- WHAT TO PRODUCE: Start to finish, print the data below exactly, without the images.

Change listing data
———
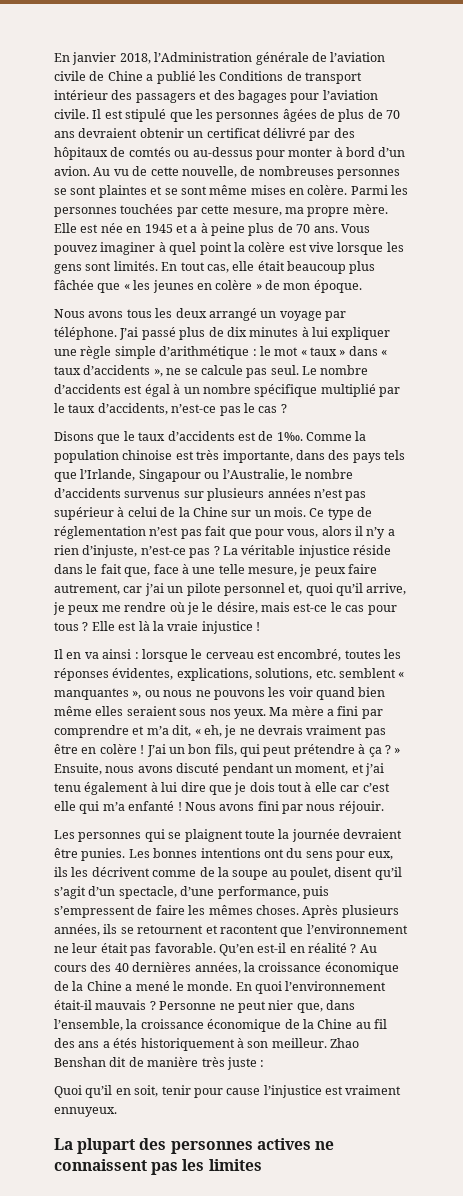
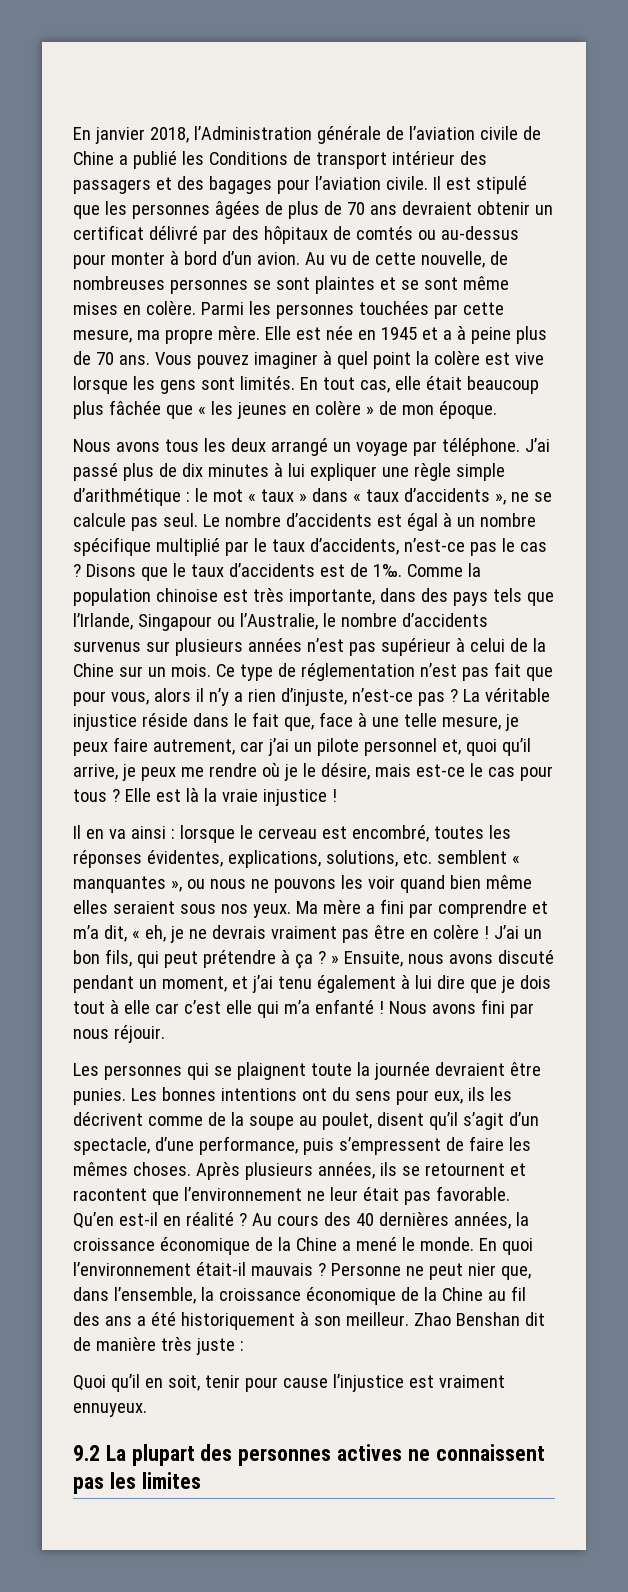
- Le nombre d’accidents est égal à un nombre spécifique multiplié par le taux d’accidents, n’est-ce pas le cas ?
- Disons que le taux d’accidents est de 1‰.
+ Le nombre d’accidents est égal à un nombre spécifique multiplié par le taux d’accidents, n’est-ce pas le cas ? Disons que le taux d’accidents est de 1‰.
- Personne ne peut nier que, dans l’ensemble, la croissance économique de la Chine au fil des ans a étés historiquement à son meilleur.
+ Personne ne peut nier que, dans l’ensemble, la croissance économique de la Chine au fil des ans a été historiquement à son meilleur.
- La plupart des personnes actives ne connaissent pas les limites
+ 9.2 La plupart des personnes actives ne connaissent pas les limites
———
- WRITTEN RESPONSE:
- Le nombre d’accidents est égal à un nombre spécifique multiplié par le taux d’accidents, n’est-ce pas le cas ?
- Disons que le taux d’accidents est de 1‰.
+ Le nombre d’accidents est égal à un nombre spécifique multiplié par le taux d’accidents, n’est-ce pas le cas ? Disons que le taux d’accidents est de 1‰.
- Personne ne peut nier que, dans l’ensemble, la croissance économique de la Chine au fil des ans a étés historiquement à son meilleur.
+ Personne ne peut nier que, dans l’ensemble, la croissance économique de la Chine au fil des ans a été historiquement à son meilleur.
- La plupart des personnes actives ne connaissent pas les limites
+ 9.2 La plupart des personnes actives ne connaissent pas les limites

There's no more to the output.